Давыдовы, два брата по матери генерала Раевского, Приехавшие погостить к Михаилу Федоровичу в Кишинев, звали его на именины родительницы в имение Каменку, где они все проживали большою семьей. Орлов дал согласие. Они звали и Пушкина, уверяя, что дамы ждут его не дождутся. Пушкин отчасти догадывался, что дело было не в одних именинах, но его ни во что не посвящали, И ой обижался немного, что ему как бы предназначалась роль простого увеселителя дам. Но, пораздумав, он махнул на это рукой: главное — снова увидит Раевских. Александр и отец должны быть, наверное, там, а ежели сестры и Николай останутся в Киеве, то кто ему запретит махнуть и в Киев: спрашиваться там будет не у кого! Только б отсюда Инзов его отпустил.
Пушкин и не заметил, как взобрался на один из холмов, раскинувших свои шатры над Кишиневом. Пестрый городок лежал у его ног. Белели дома, коричневато темнели сады, редкая листва поблескивала под лучами неяркого солнца, на минуту проглядывавшего меж облаков. Река Бык извивалась по лугу, как нарисованная на карте. Здесь ему жить, и ежели даже отправится в Каменку, все равно ведь сюда возвращаться… А надолго ли, и вообще как же дальше все будет?

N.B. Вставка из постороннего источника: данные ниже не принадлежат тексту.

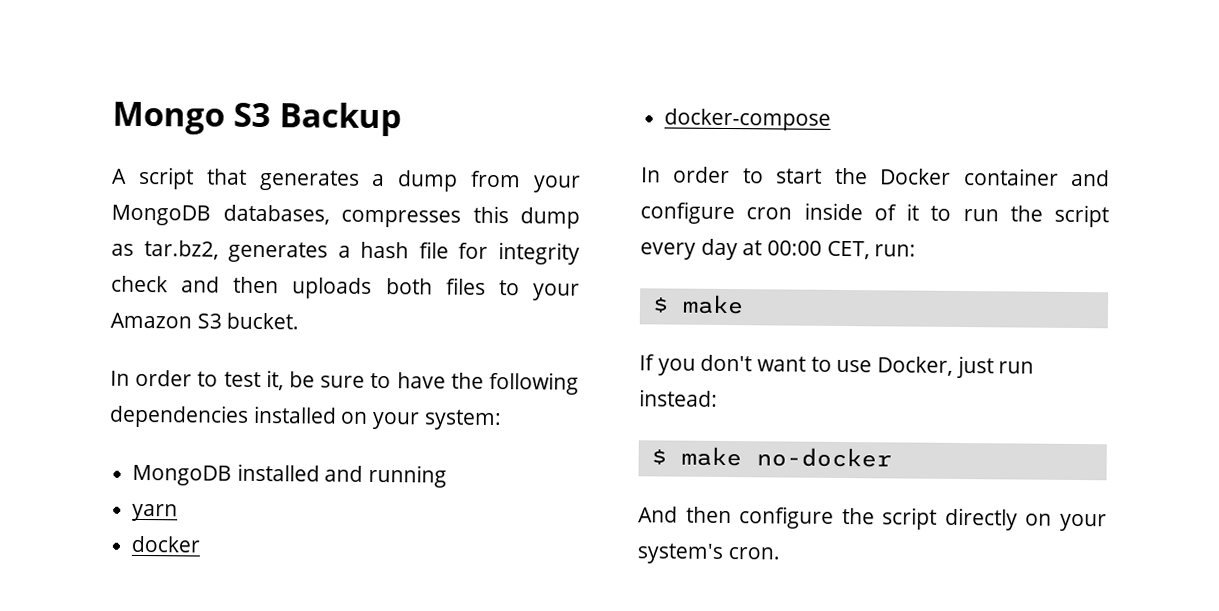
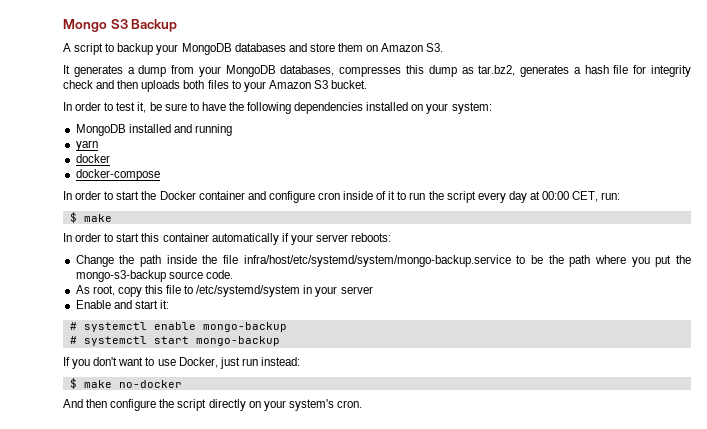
[206,168,247,185] that -> [105,43,444,55] [63,65,70,74] to backup your MongoDB databases and store them on Amazon S3. // It
(744, 304) none -> [63,233,392,245] [75,255,691,267] [75,270,233,282] [75,285,373,297] [75,300,169,309] [69,322,287,332] [69,336,280,346] // In order to start this container automatically if your server reboots: // Change the path inside the file infra/host/etc/systemd/system/mongo-backup.service to be the path where you put the mongo-s3-backup source code. // As root, copy this file to /etc/systemd/system in your server // Enable and start it: // # systemctl enable mongo-backup // # systemctl start mongo-backup

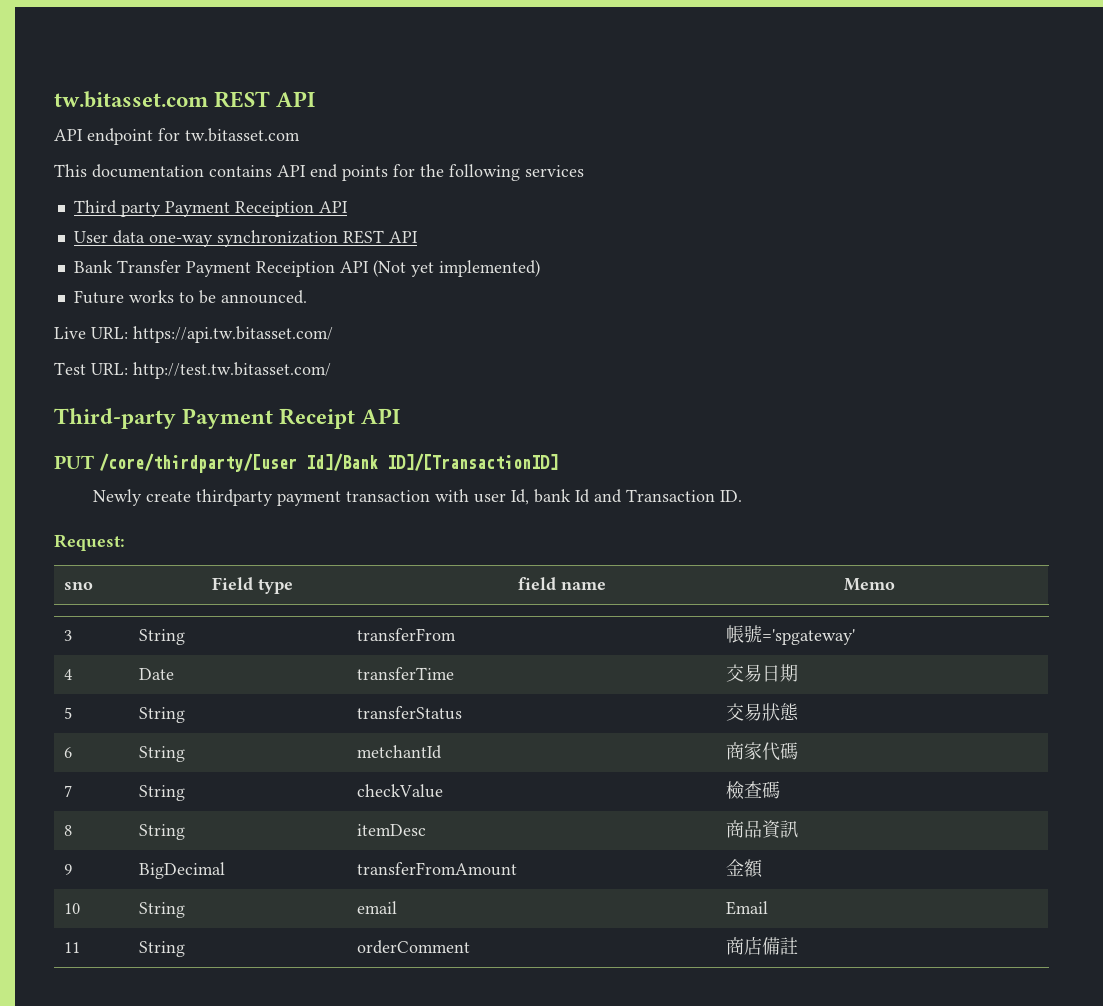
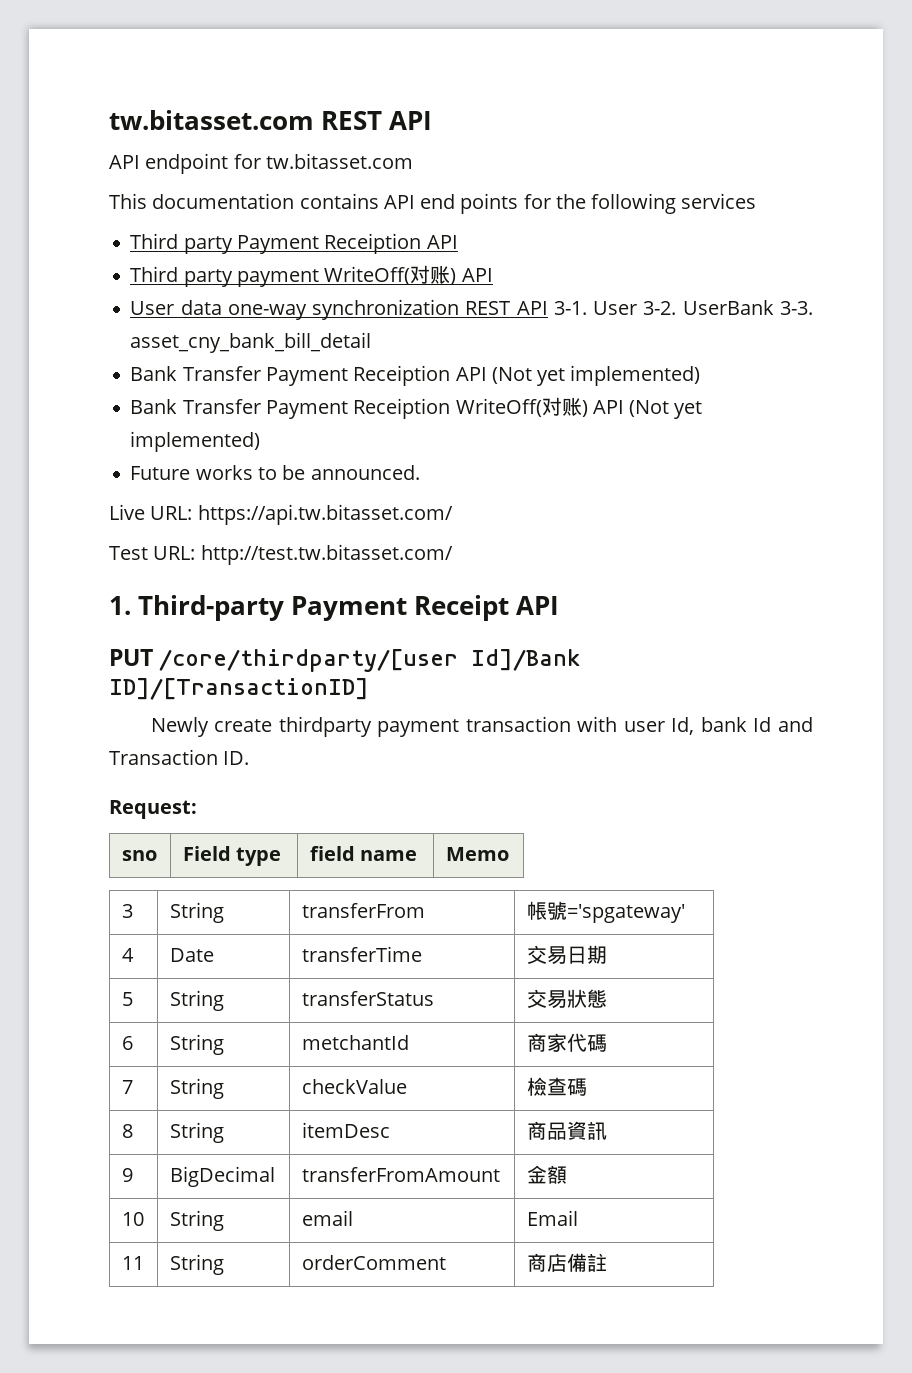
(348, 207) none -> [130,265,493,287] // Third party payment WriteOff(对账) API
(418, 237) none -> [553,300,813,315] [130,332,372,353] 3-1. User 3-2. UserBank 3-3. asset_cny_bank_bill_detail
(540, 268) none -> [130,397,703,419] [130,431,261,452] // Bank Transfer Payment Receiption WriteOff(对账) API (Not yet implemented)
(331, 370) none -> [109,596,131,615] 1.

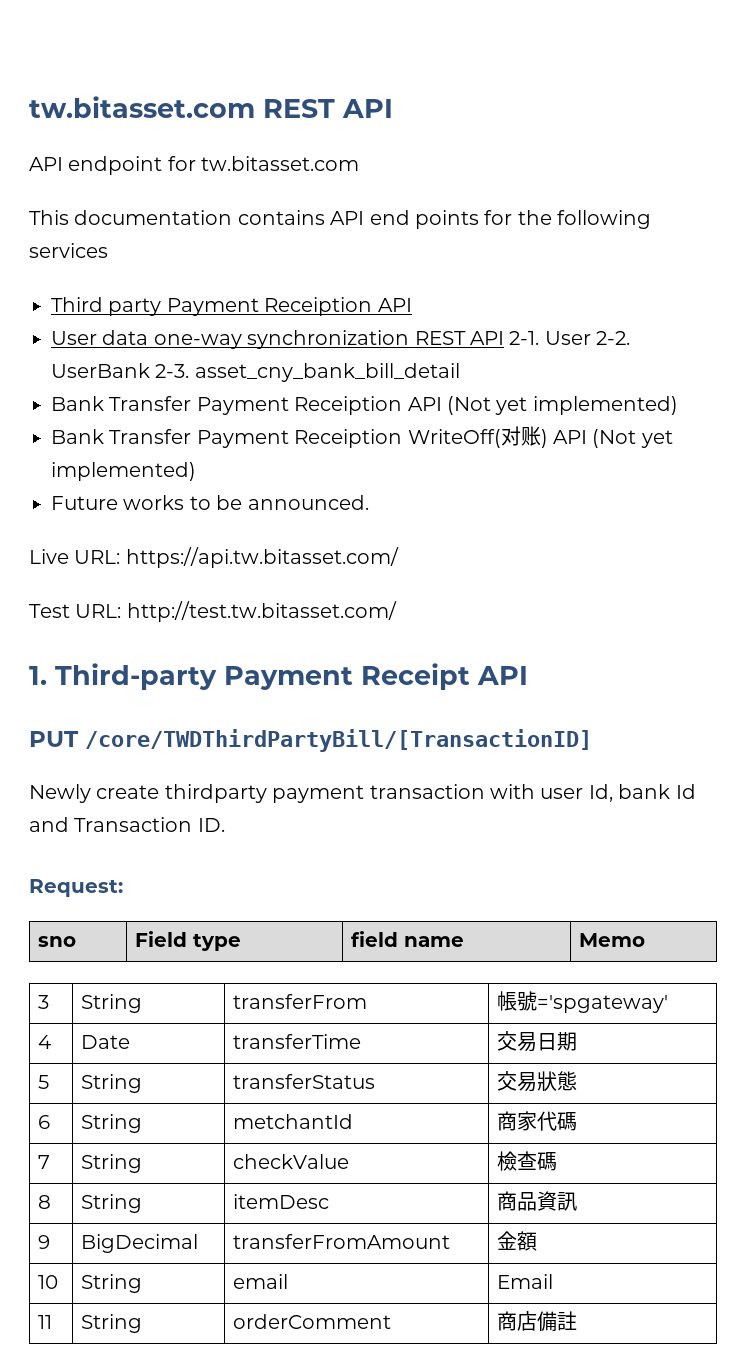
[130,265,493,287] // Third party payment WriteOff(对账) API -> (412, 305) none
[553,300,813,315] 3-1. User 3-2. UserBank 3-3. -> [509,331,631,345] [51,363,190,378] 2-1. User 2-2. UserBank 2-3.
[159,649,581,672] [109,678,369,700] /core/thirdparty/[user Id]/Bank ID]/[TransactionID] -> [85,729,592,752] /core/TWDThirdPartyBill/[TransactionID]

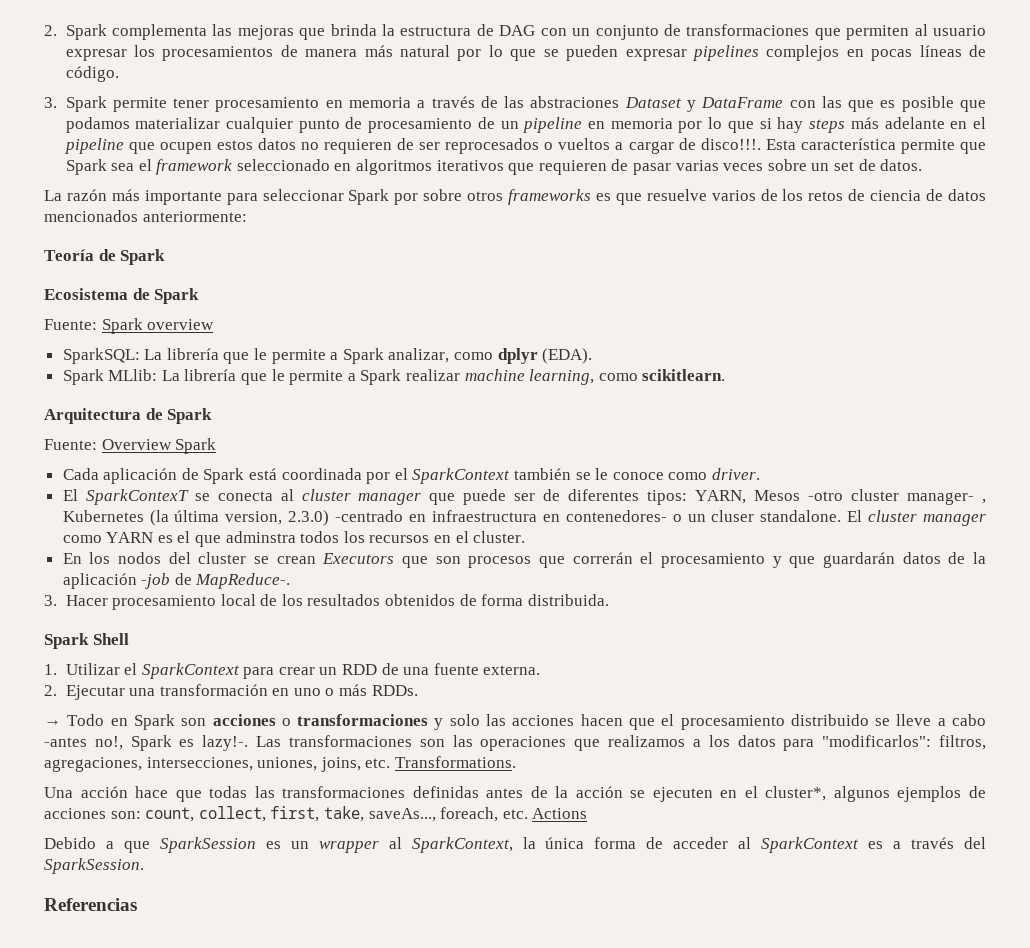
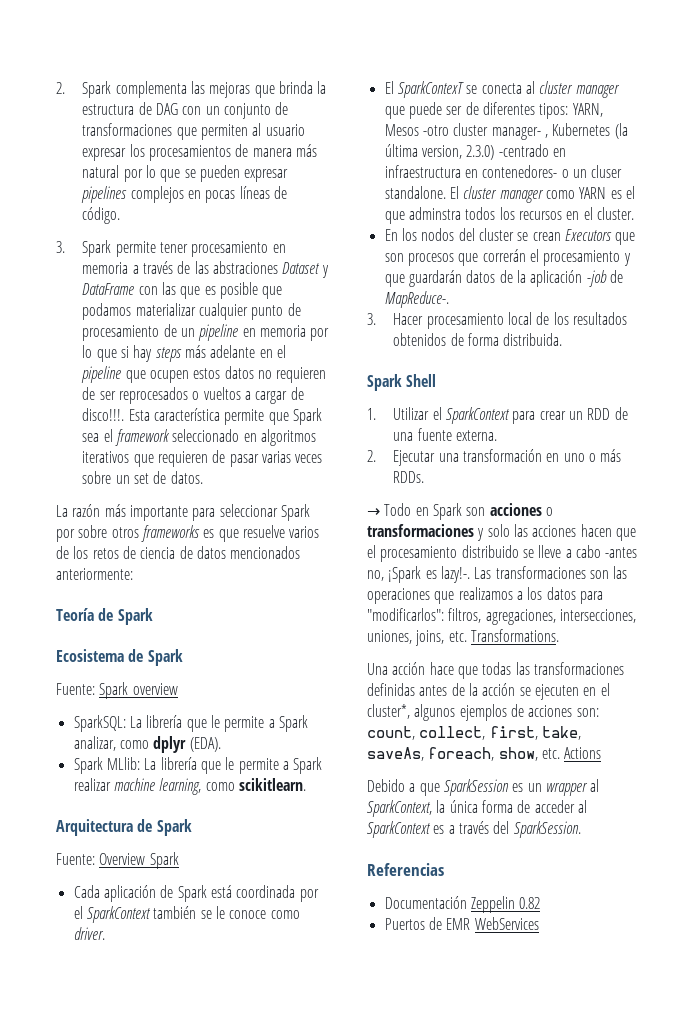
[94,735,172,751] no!, Spark -> [367,566,422,583] no, ¡Spark
[368,807,499,822] saveAs..., foreach, -> [367,747,538,761] saveAs, foreach, show,
(137, 904) none -> [384,896,541,913] [384,917,539,930] // Documentación Zeppelin 0.82 // Puertos de EMR WebServices

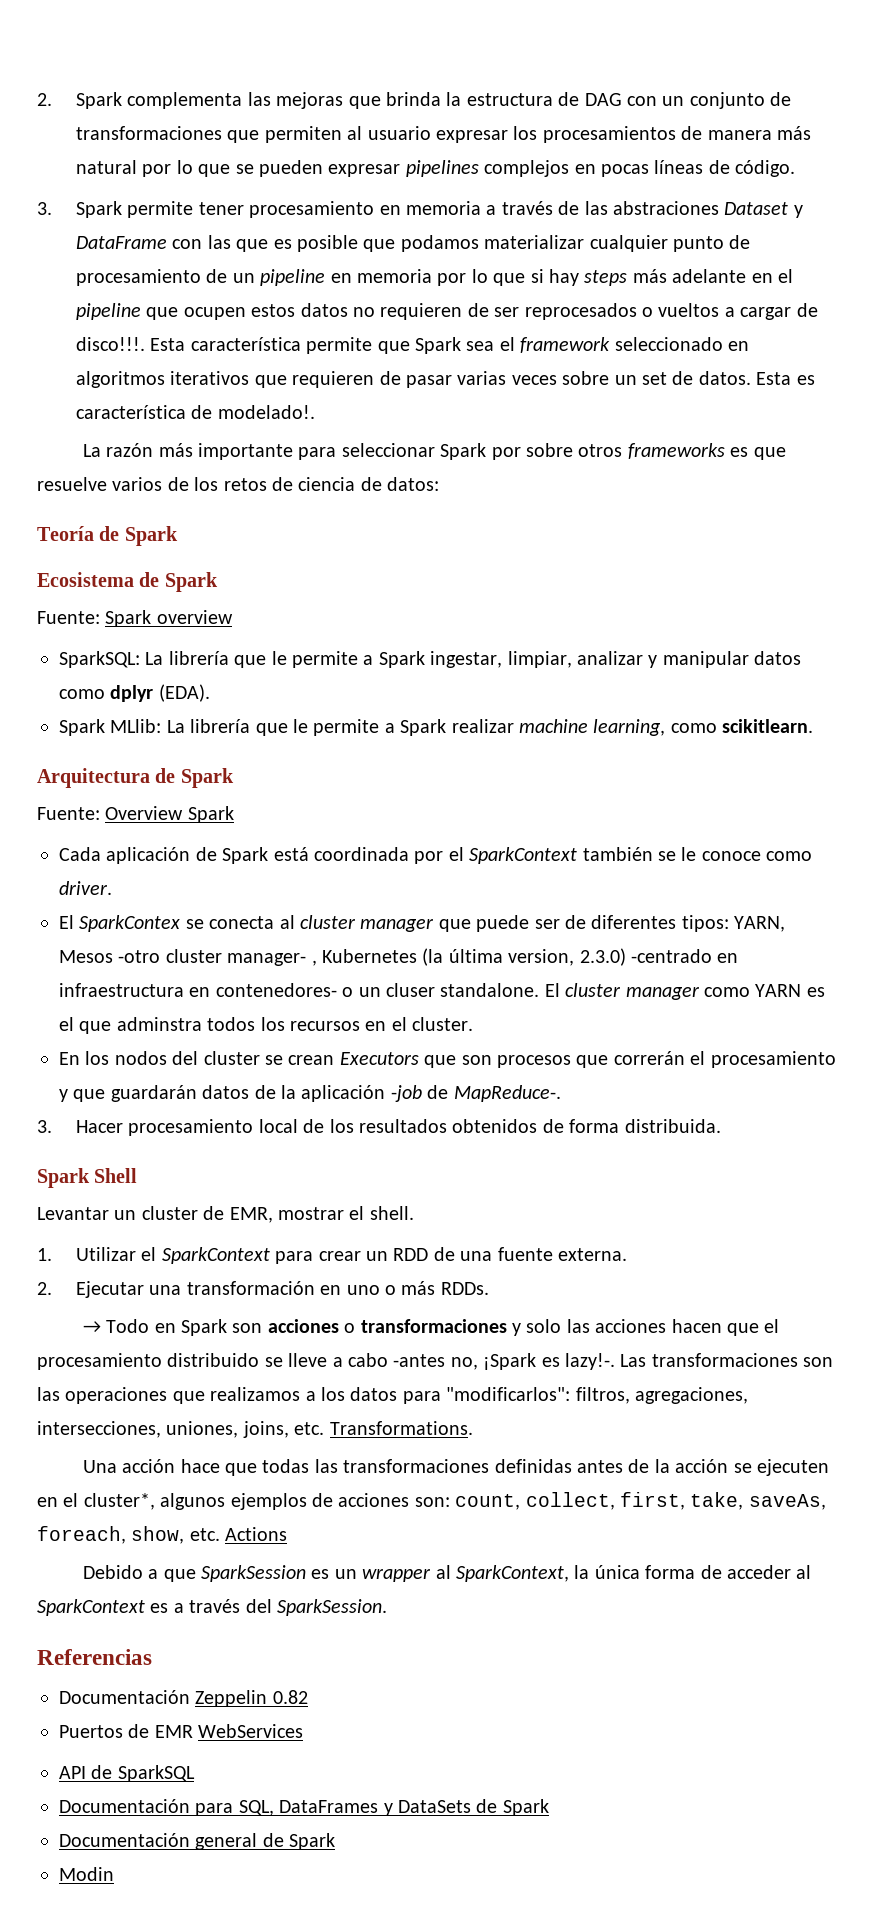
(203, 477) none -> [756,372,815,385] [76,405,315,419] Esta es característica de modelado!.
[196,546,301,559] [56,568,133,580] datos mencionados anteriormente: -> [387,477,440,491] datos:
[73,736,116,751] analizar, -> [430,651,802,668] ingestar, limpiar, analizar y manipular datos
[397,81,464,98] SparkContexT -> [79,915,181,932] SparkContex
(437, 380) none -> [37,1206,414,1223] // Levantar un cluster de EMR, mostrar el shell.
(539, 923) none -> [59,1765,195,1782] [59,1799,549,1816] [59,1833,336,1850] [59,1867,114,1881] // API de SparkSQL // Documentación para SQL, DataFrames y DataSets de Spark // Documentación general de Spark // Modin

Он присел на прохладную осеннюю землю и обнял колени руками. Ветерок пробегал, чуть щекоча, по коротким его волосам. Эта прохлада очень приятна, в ней свежесть и бодрость; нельзя унывать.
Полтора эти месяца лежали пред ним, и он их обозревал тоже как бы с холма. Так разнообразны, пестры, но порой и значительны были кишиневские впечатления Пушкина. Под легким узором людского «базара» как ощутимы были ему на глубине движения другой, большой жизни, искавшей выхода на поверхность. Нет, нет! Не надо унывать.
Пушкин прилег на землю и закрыл глаза. Солнце слабым лучом бередило опущенные ресницы, и от этого легкого касания в сердце возникала неясная музыка. Снова пред ним ожил Кавказ и Юрзуф, южное море, и, как на заре, он видел в волнах Нереиду… Музыка еще не рождала слова, но когда-нибудь придут и они! Слабая улыбка тронула губы, потом они дрогнули, полуоткрылись и пропустили легкое дыхание. Пушкин для себя незаметно уснул.
Когда он пробудился, — руки под головой, — не сразу он мог сообразить, где он и как сюда попал. Он стал глядеть в небо и увидел там нечто, как бы продолжавшее его молодой легкий сон.
Солнце было покрыто причудливо темневшим косматым облаком, но лучи били из-за огненной его оторочки — голубые лучи, каких не видал никогда. Как если бы солнце было в темнице, но пело, побеждая темницу. Это было чудесно!
Пушкин вскочил и протянул вперед обе руки, как бы стремясь охватить в едином объятии небо и землю. Так секунду помедлив, сжал он ладони и, опять разомкнув, медленно положил их на грудь. Он не сознавал этих движений, но слышал, как сильно, порывисто билось в груди его сердце.
Это ощущение биения собственной жизни и голубых неукротимых лучей как-то сливалось в окно, точно бы в нем самом загоралась такая же огневая оторочка, как у того облака на вышине: это и бой, и победа, и песня. Жить — хорошо!
С холма он сбежал, как любил это делать, когда сердце бывало полно: так, верно, воды неудержимо бегут с высоты.
Уже внизу, немного запыхавшись и умеряя размеренным шагом биение сердца, он снова обрел потребность и пошутить. Он вспомнил: дрозды… теплолюбивая птица… «Ну что же, и я, вольнолюбивая птица, попробую тут зазимовать… А все-таки, раньше того, — в Каменку! В Каменку!»
Глава седьмая
НА БЕРЕГАХ ТЯСМИНА
Все так и случилось. Орлов поговорил с Инзовым, и добрый Иван Никитич эту новую отлучку Пушкину разрешил.
— С генералом Раевским я тебя отпустил из Екатеринослава, — сказал он ему на прощание, — и к генералу Раевскому опять отпускаю. Только тогда был ты больной и вылечился, а теперь остерегайся — не захворай. В Каменке климат опасный!